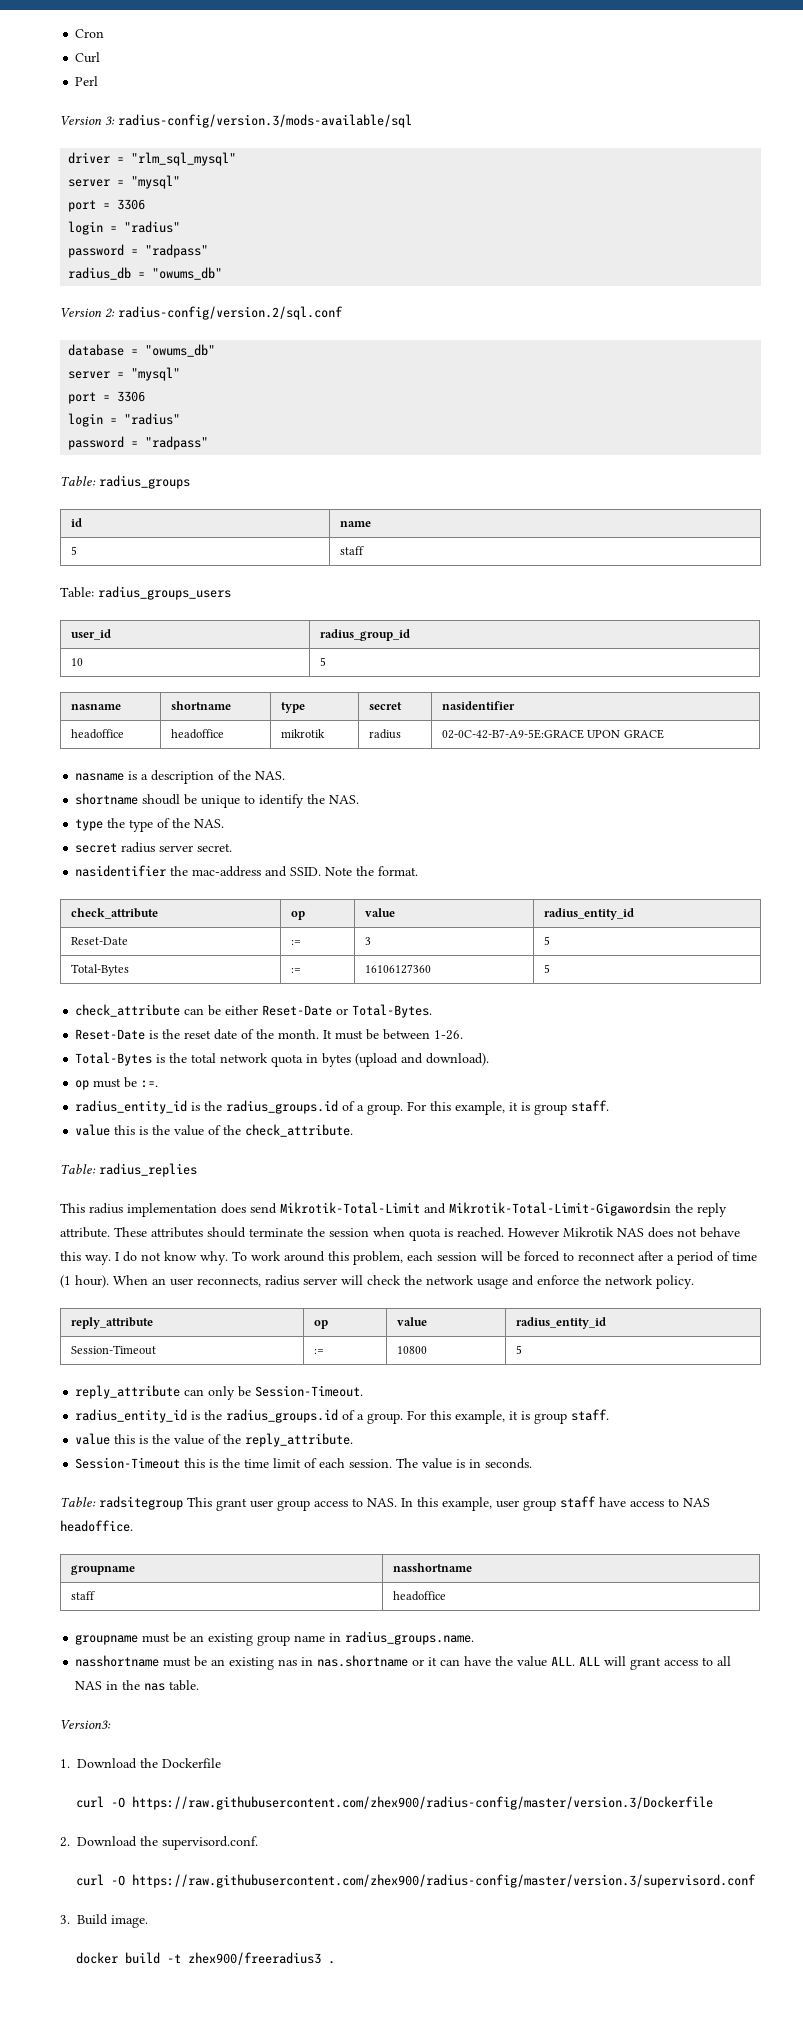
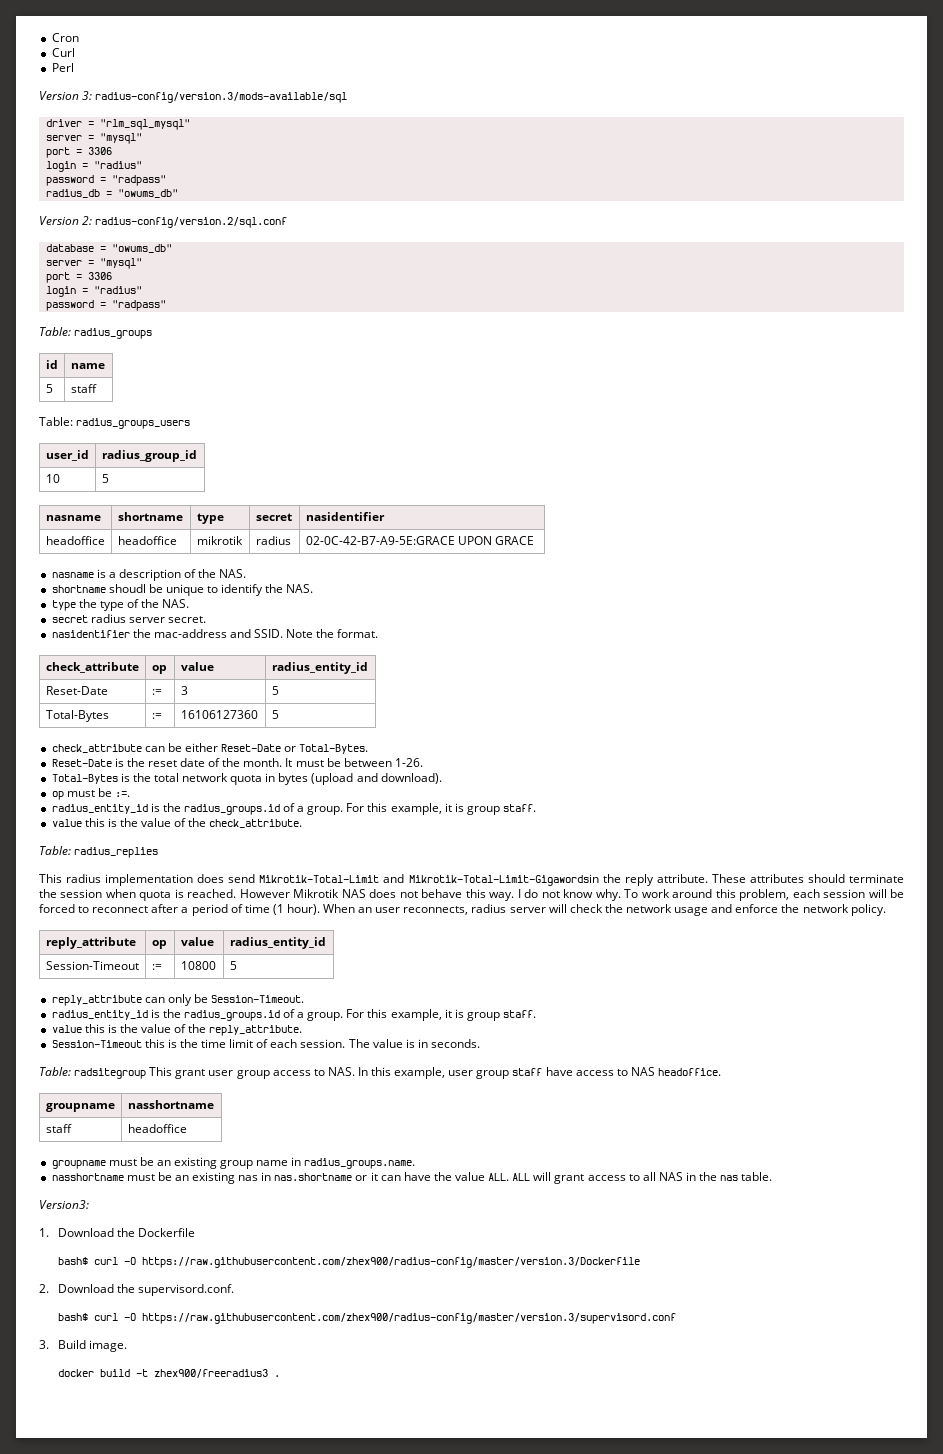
(221, 1763) none -> [57,1257,88,1265] bash$
(258, 1843) none -> [57,1313,88,1321] bash$

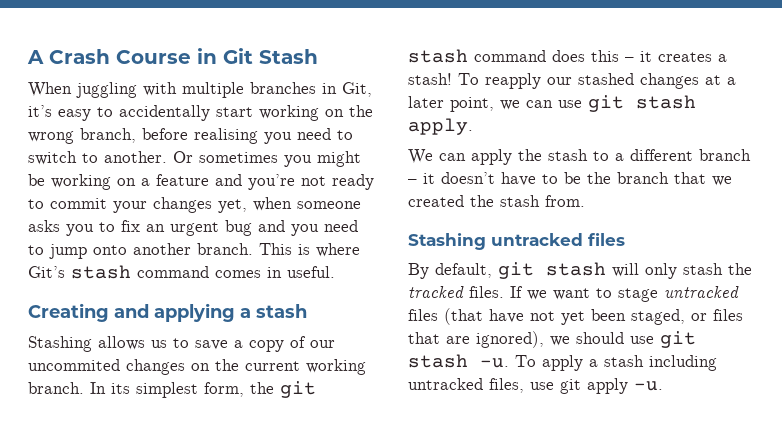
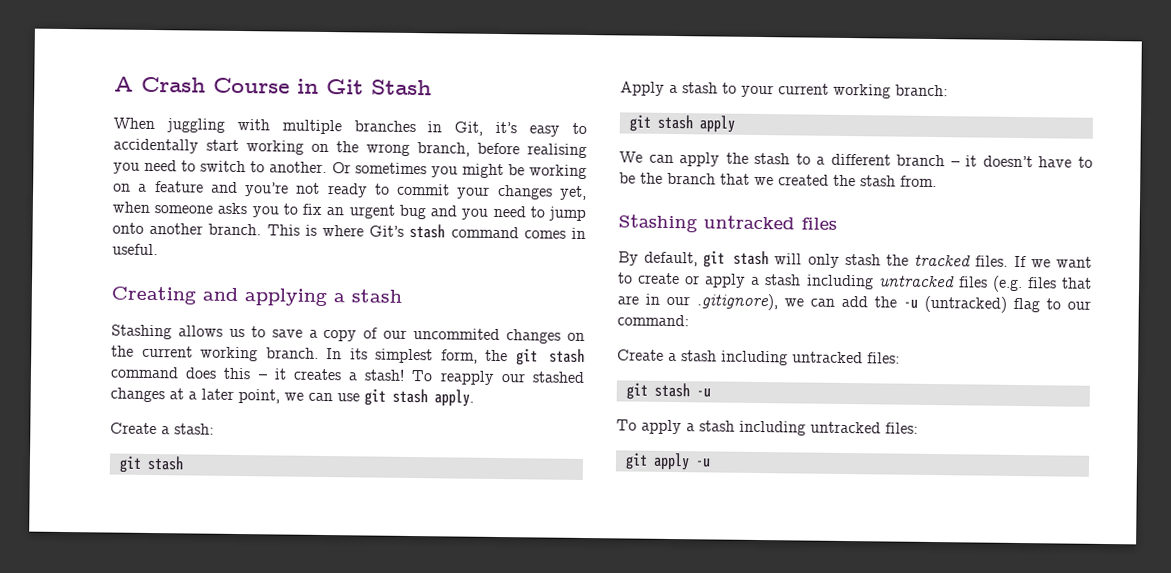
(473, 126) none -> [110,422,214,435] [118,455,184,473] [620,81,948,99] [628,114,735,133] // Create a stash: // git stash // Apply a stash to your current working branch: // git stash apply
[618,286,739,302] [408,308,743,325] [408,331,696,348] [408,354,509,368] stage untracked files (that have not yet been staged, or files that are ignored), we should use git stash -u. -> [638,272,1092,293] [617,293,1091,313] [617,314,689,327] [617,349,900,366] [625,382,711,400] create or apply a stash including untracked files (e.g. files that are in our .gitignore), we can add the -u (untracked) flag to our command: // Create a stash including untracked files: // git stash -u //
[489,378,554,393] files, use -> [885,422,918,434] files: //
[634,381,663,391] -u. -> [694,458,711,468] -u

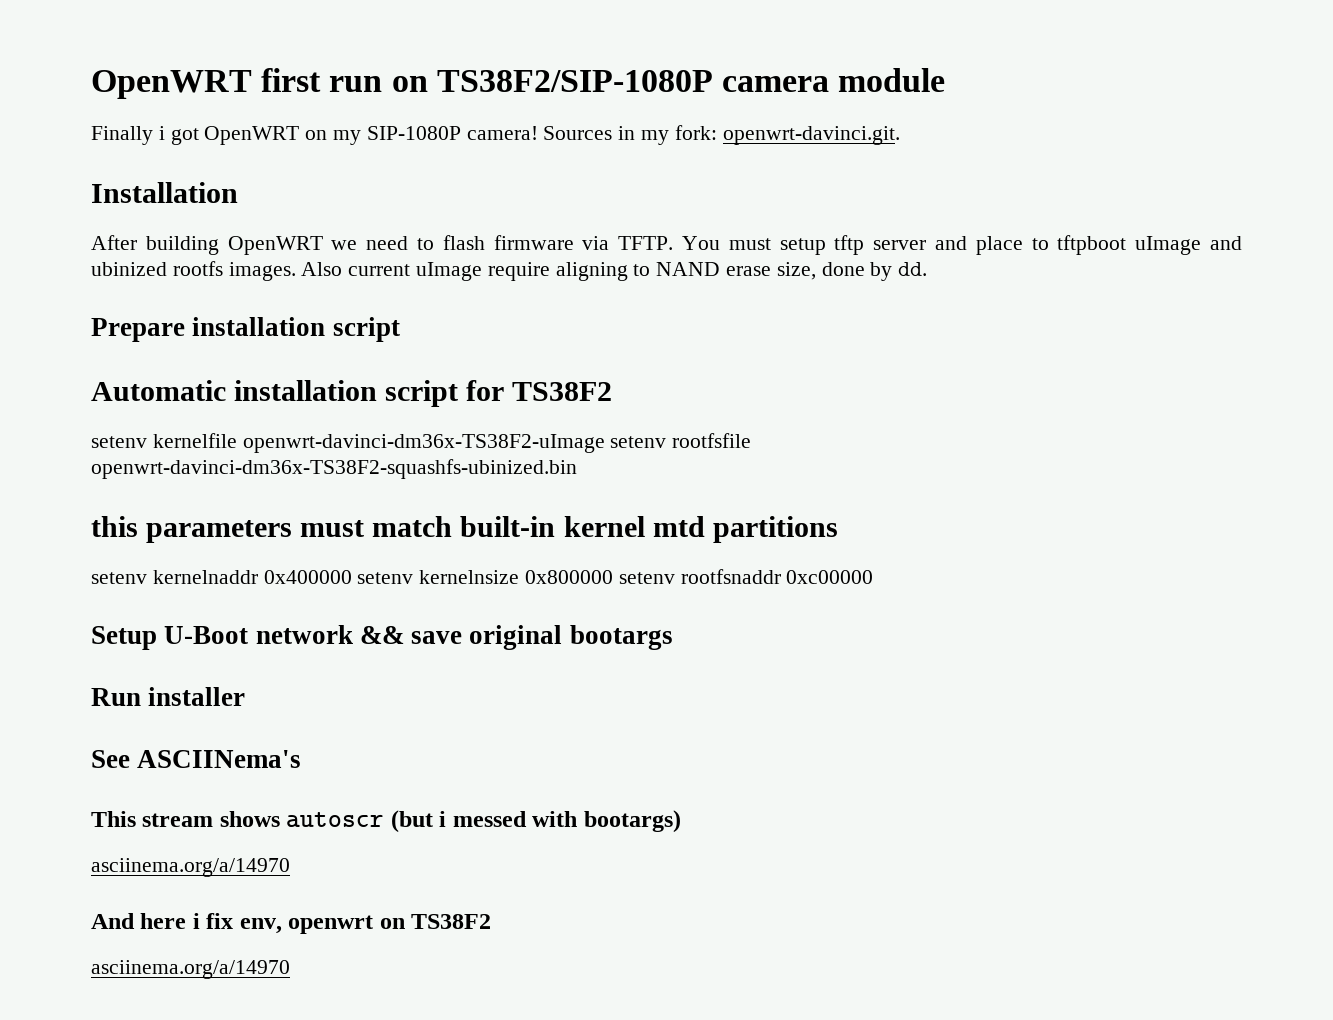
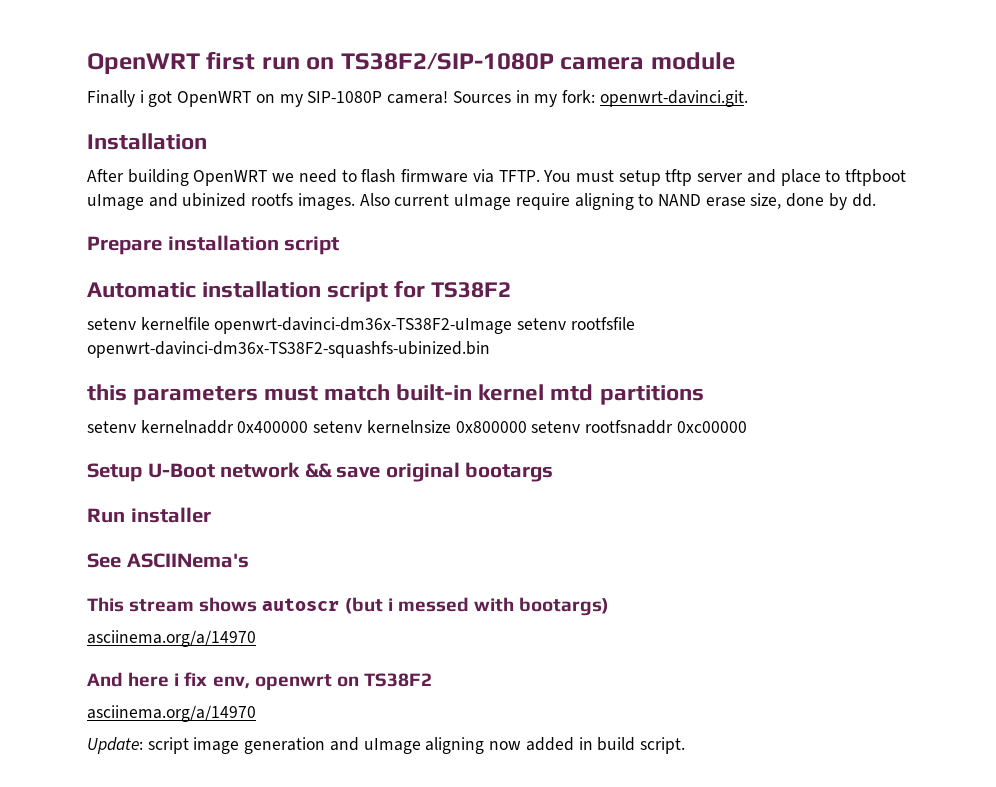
(290, 969) none -> [87,737,685,754] // Update: script image generation and uImage aligning now added in build script.

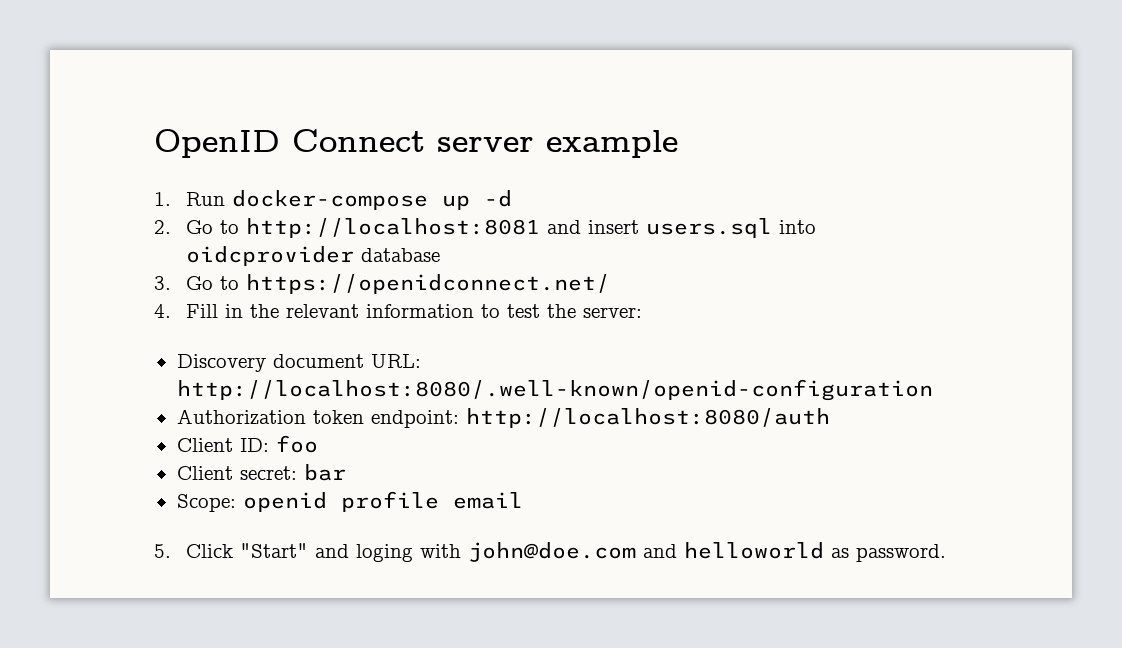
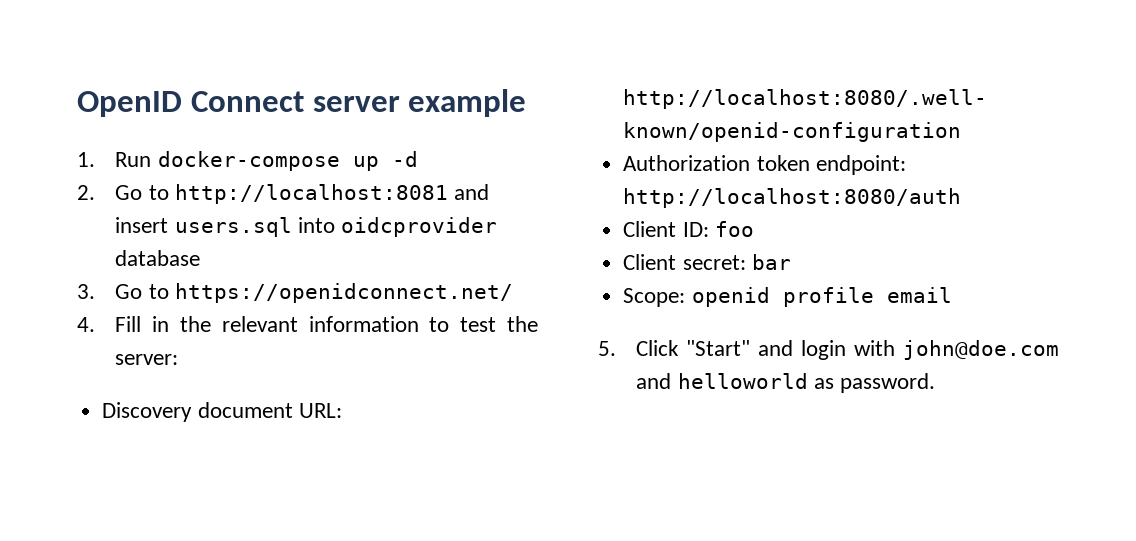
[355,544,413,562] loging -> [801,340,847,360] login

+ + + + + + +

## Work instructions
The reply should consist only of the lines running from the one with "(290, 969) none" through the end of the material, both included, copied exactly; please omit pictures.

## Output of the task
(290, 969) none -> [87,737,685,754] // Update: script image generation and uImage aligning now added in build script.

[355,544,413,562] loging -> [801,340,847,360] login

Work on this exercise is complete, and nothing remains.